During Ross’ “explaining America”, he makes it clear that he – and Lane makes it clear that Ross is speaking for him – is politically conservative and has a large gun collection. This is pertinent when Ross takes S’leen to a firing range and teaches her to shoot. One of Lane’s more subtle touches is to refer to Jack Ross constantly as “Ross”, while everybody addresses him as “Jack”. This keeps him a more objective protagonist while making it clear that everyone who knows him considers him a good guy.
This is all pertinent because it’s obvious to the reader how this will all turn out, despite Ross’ and S’leen’s determination to keep everything on a detached, intellectual level. A healthy but sex-starved older but still active male and an equally abstemious 20-year-old bunny-girl, alone together?
An ongoing consideration is that S’leen is from a race of herbivores, while Ross is from a race of carnivores. (Okay, omnivores.) Despite the feelings that they develop for each other, S’leen can’t help cringing on an instinctual level:
“It finally sunk in that she was a long way from home, and completely at the mercy of creatures that EAT the flesh of other species.
She started trembling again.” (p. 69)
About halfway through the 356-page novel, old enemies from Ross’ past catch up with them. S’leen kills them thanks to Ross’ gun lessons, but he is left in a condition that:
“‘Don’t get your hopes up, son,’ Green [St. Augustine police Lieutenant Nolan Green, a friend] cautioned, his expression grim. ‘In all my years of military and police work I’ve never seen someone shot up that badly live more than a handful of minutes.’” (p. 151)

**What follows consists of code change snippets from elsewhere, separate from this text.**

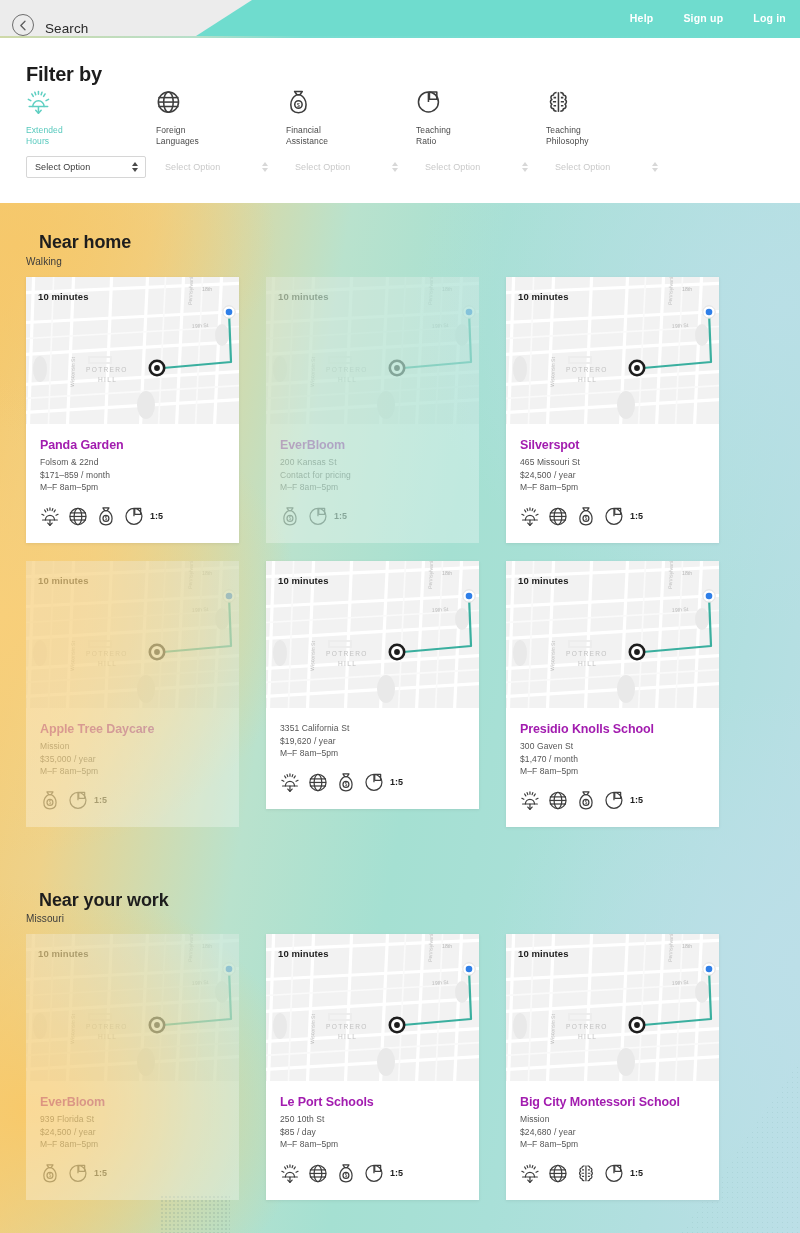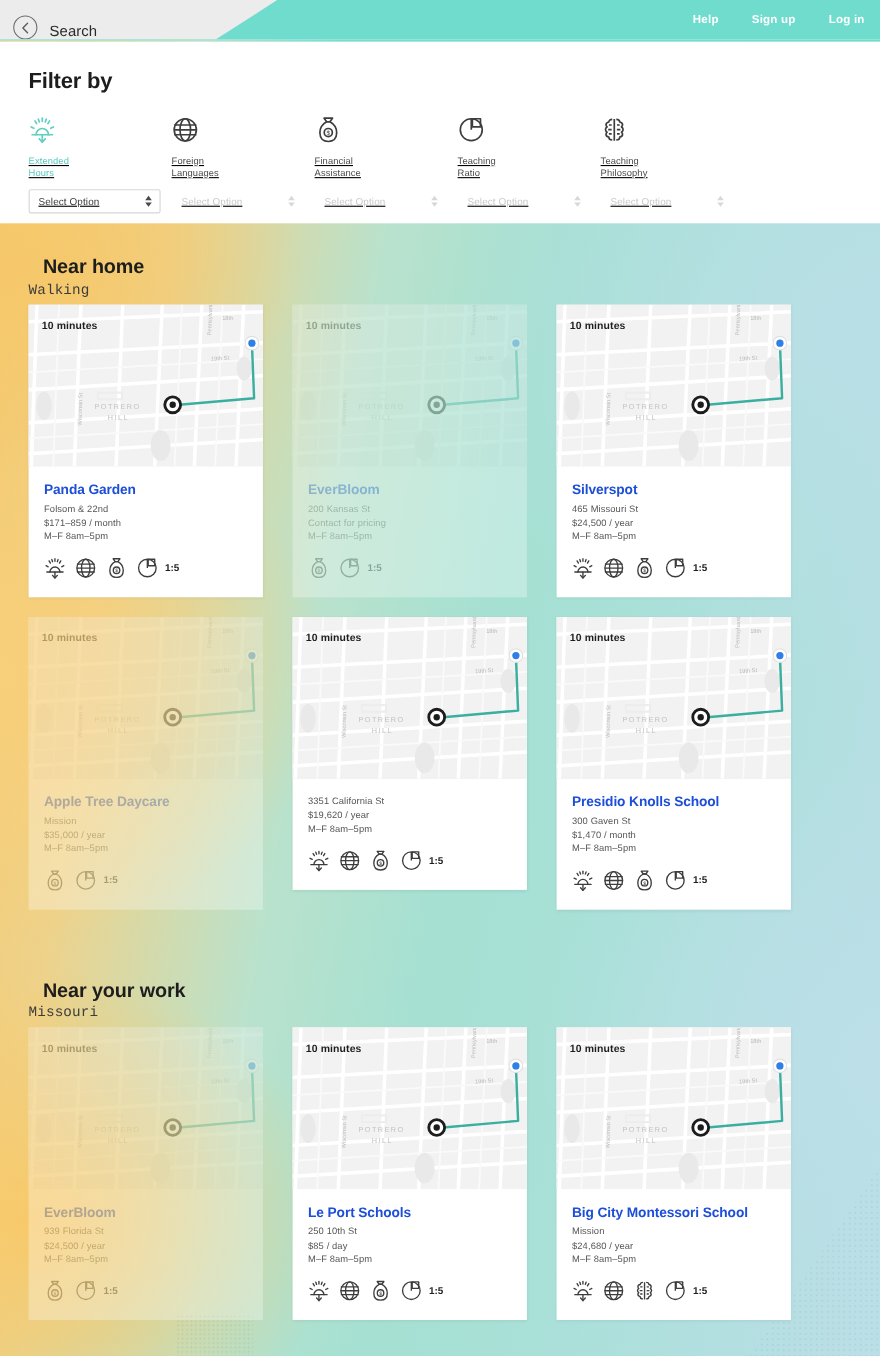--- a/index.html
+++ b/index.html
@@ -89,22 +89,22 @@
     position: absolute; left: 0; top: 37.5px;
     width: 800px; height: 165px;
     background: #ffffff;
     z-index: 10;
   }
   .filter-title {
     position: absolute; left: 26px; top: 25px;
     font-size: 20px; font-weight: 600; color: #1d1d1d; letter-spacing: -.2px;
   }
   .filters {
-    position: absolute; left: 26px; top: 58px;
-    display: flex; gap: 0; text-decoration: underline;
+    position: absolute; left: 26px; top: 42px;
+    display: flex; gap: 0;
   }
   .filter {
     width: 130px;
     position: relative;
   }
   .filter-icon { height: 36px; display: flex; align-items: flex-end; }
   .filter-icon svg { display: block; }
   .filter-label {
     margin-top: 9px;
     font-size: 8.5px; line-height: 11px; color: #4a4a4a; letter-spacing: .1px;
@@ -138,21 +138,21 @@
   .filter.muted .arrow-down { border-top-color: #d8d8d8; }
 
   
   .section { position: absolute; left: 0; width: 800px; }
   .section-title {
     position: absolute; left: 39px;
     font-size: 18px; font-weight: 600; color: #1d1d1d; letter-spacing: -.1px;
   }
   .section-sub {
     position: absolute; left: 26px;
-    font-size: 13px; color: #3c3c3c; letter-spacing: .1px; font-family: Liberation Mono, monospace;
+    font-size: 10px; color: #3c3c3c; letter-spacing: .1px;
   }
 
   
   .card {
     position: absolute;
     width: 213px;
     background: #ffffff;
     box-shadow: 0 1px 3px rgba(60,70,70,.10);
   }
   .card.dim { opacity: .30; box-shadow: none; }
@@ -162,21 +162,21 @@
     overflow: hidden;
     background: #f1f1f1;
   }
   .minutes {
     position: absolute; left: 12px; top: 14px;
     font-size: 9.5px; font-weight: 700; color: #1e1e1e;
     z-index: 5; letter-spacing: .1px;
   }
   .card-body { padding: 14px 14px 16px 14px; }
   .card-name {
-    font-size: 12.5px; font-weight: 700; color: #1d4ed8;
+    font-size: 12.5px; font-weight: 700; color: #a21caf;
     letter-spacing: -.1px; margin-bottom: 4px;
   }
   .card-line {
     font-size: 8.5px; color: #555; line-height: 12.5px; letter-spacing: .1px;
   }
   .card-icons {
     margin-top: 12px;
     display: flex; align-items: center; gap: 8px;
   }
   .card-icons svg { display: block; }

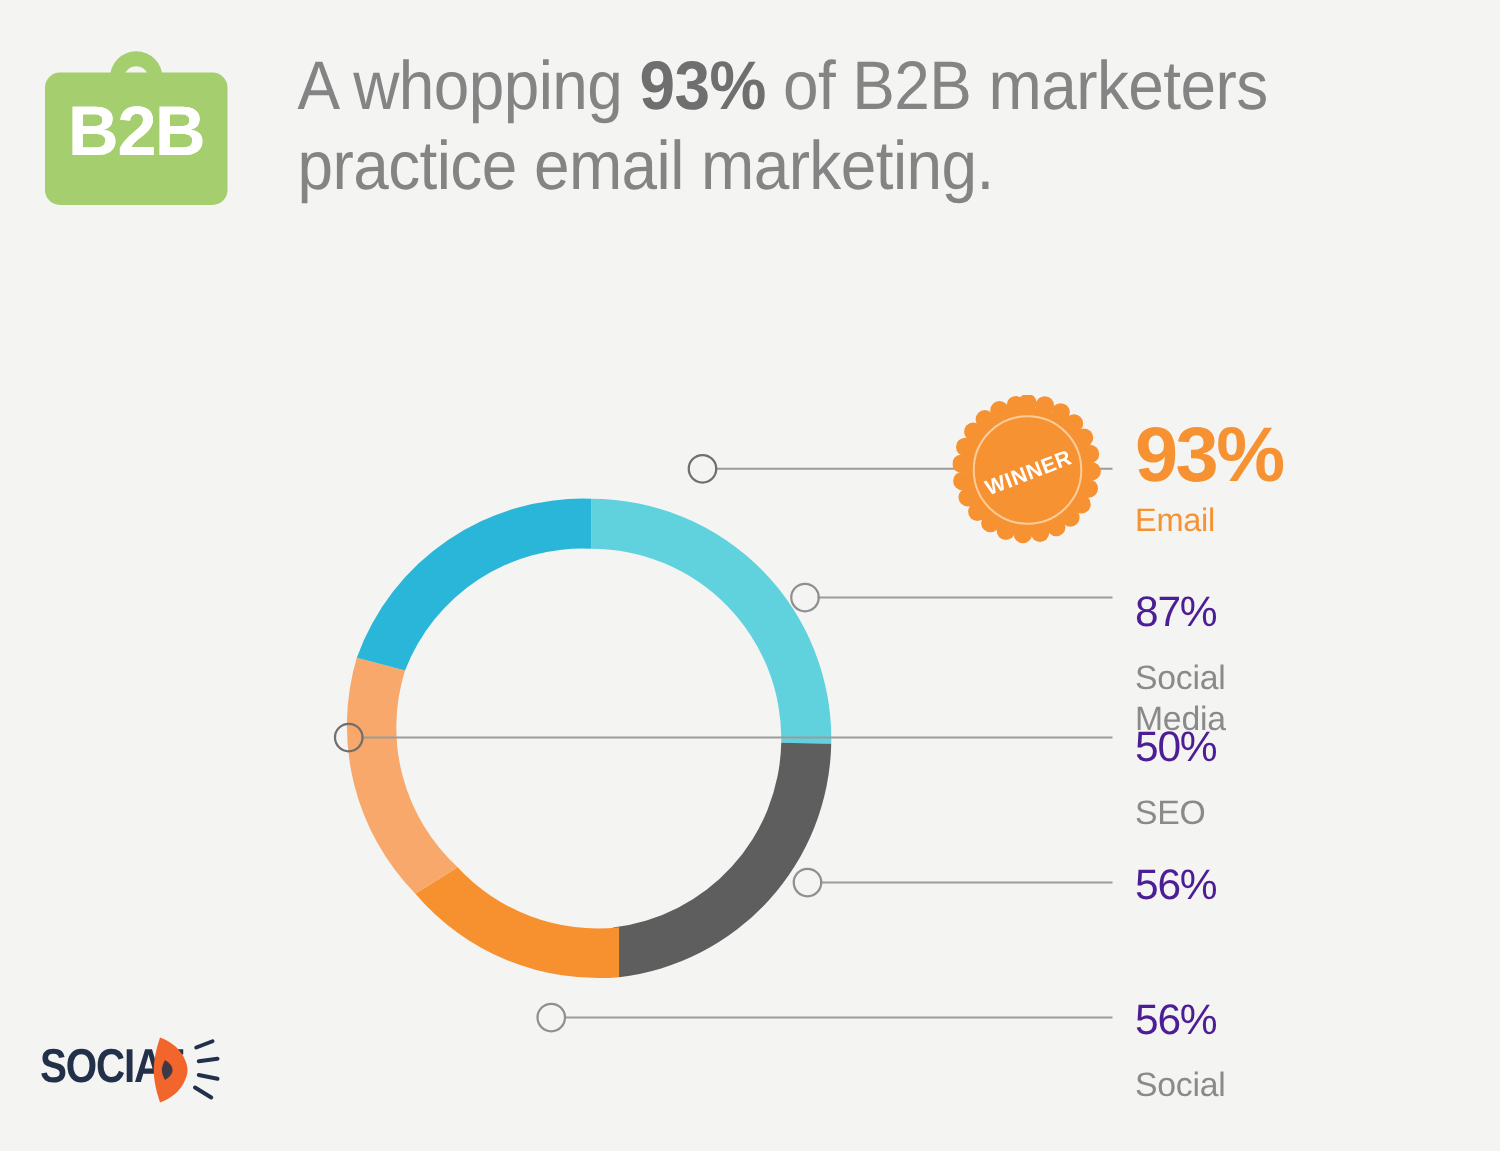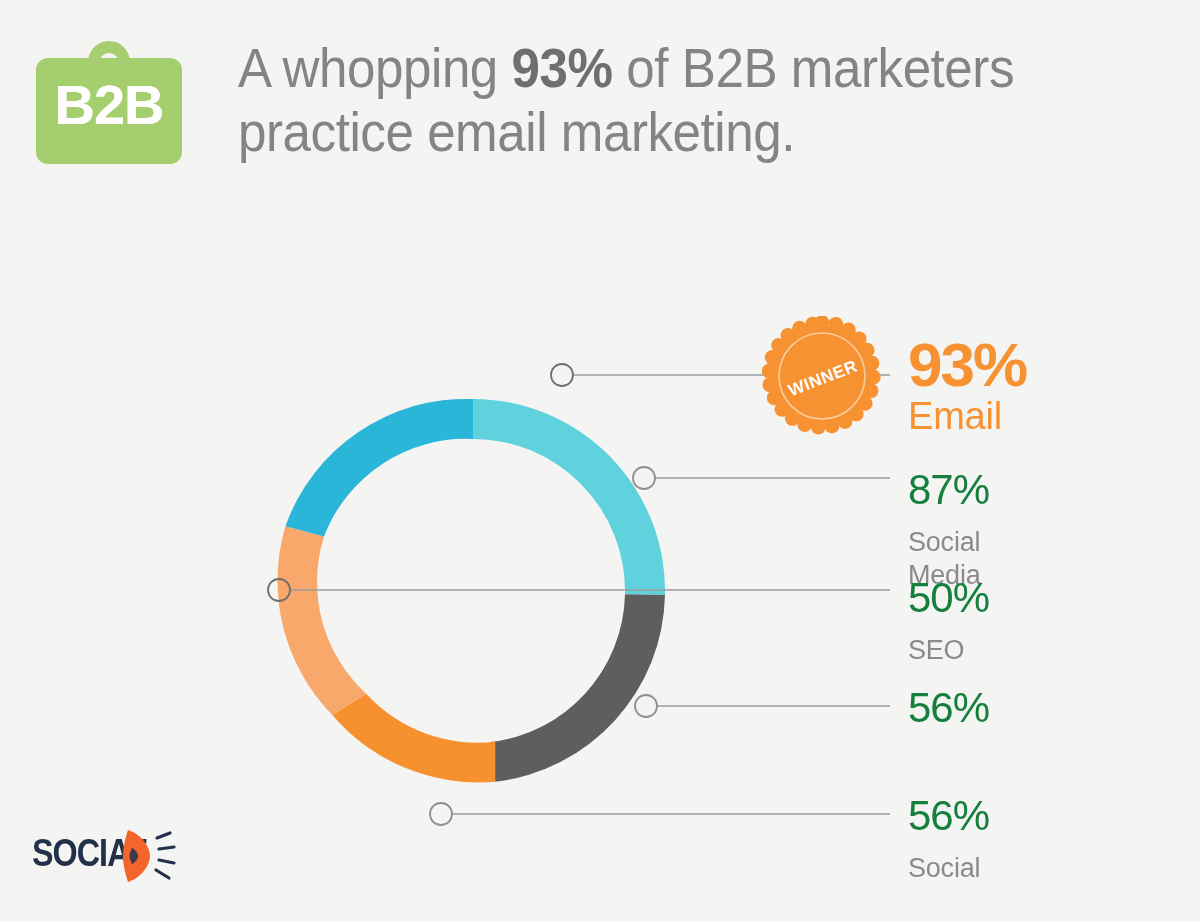--- a/index.html
+++ b/index.html
@@ -42,33 +42,33 @@
   #leaders { position: absolute; left: 0; top: 0; width: 1200px; height: 921px; pointer-events: none; }
 
   
   #winner-badge { position: absolute; left: 762px; top: 316px; width: 120px; height: 120px; }
   #winner-badge svg { display: block; }
 
   
   .label-group { position: absolute; left: 908px; }
   .label-pct {
     font-family: "Liberation Sans", sans-serif;
-    font-size: 42px; font-weight: 400; color: #15803d;
+    font-size: 34px; font-weight: 400; color: #4c1d95;
     line-height: 48px; letter-spacing: -1px;
   }
   .label-name {
     font-family: "Liberation Sans", sans-serif;
     font-size: 27px; font-weight: 400; color: #8a8a8a;
     line-height: 33px; letter-spacing: -0.2px; margin-top: 12px;
   }
   .label-group.winner .label-pct {
     color: #f79233; font-weight: 700; font-size: 62px; line-height: 62px;
     letter-spacing: -2px;
   }
-  .label-group.winner .label-name { color: #f79233; font-size: 38px; margin-top: 4px; }
+  .label-group.winner .label-name { color: #f79233; font-size: 26px; margin-top: 4px; }
 
   #lg-email   { top: 334px; }
   #lg-social  { top: 466px; }
   #lg-seo     { top: 574px; }
   #lg-paid    { top: 684px; }
   #lg-display { top: 792px; }
 
   
   #sociat-logo { position: absolute; left: 32px; top: 812px; width: 150px; height: 80px; }
   #sociat-logo svg { display: block; }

“Each damaged or destroyed organ, by itself, would constitute a serious problem, Green explained, but he had saved the worst for last. ‘Besides all that, and besides losing his left eye and the hearing in his left ear, there’s one more thing: Jack is almost totally paralyzed. One of the bullets punched through his belly to lodge in his spine. They’re afraid to disturb it for fear of doing even more damage, but where it is, as well as what the neurological tests show, says that his entire lower body is effectively dead. And because of his breathing difficulty and unstable heartbeat, they’re certain the bullet is affecting the nerves that govern the upper body functions as well.’ Green took a long, deep breath, then added huskily, ‘Hell, if he’s lucky he might not wake up at all,’” (pgs. 194-195)
If Ross is in such a hopeless condition, how can there be a happy ending? With his human and H’kaah friends working together, there are unexpected surprises. Read Redeeming Factors and find out.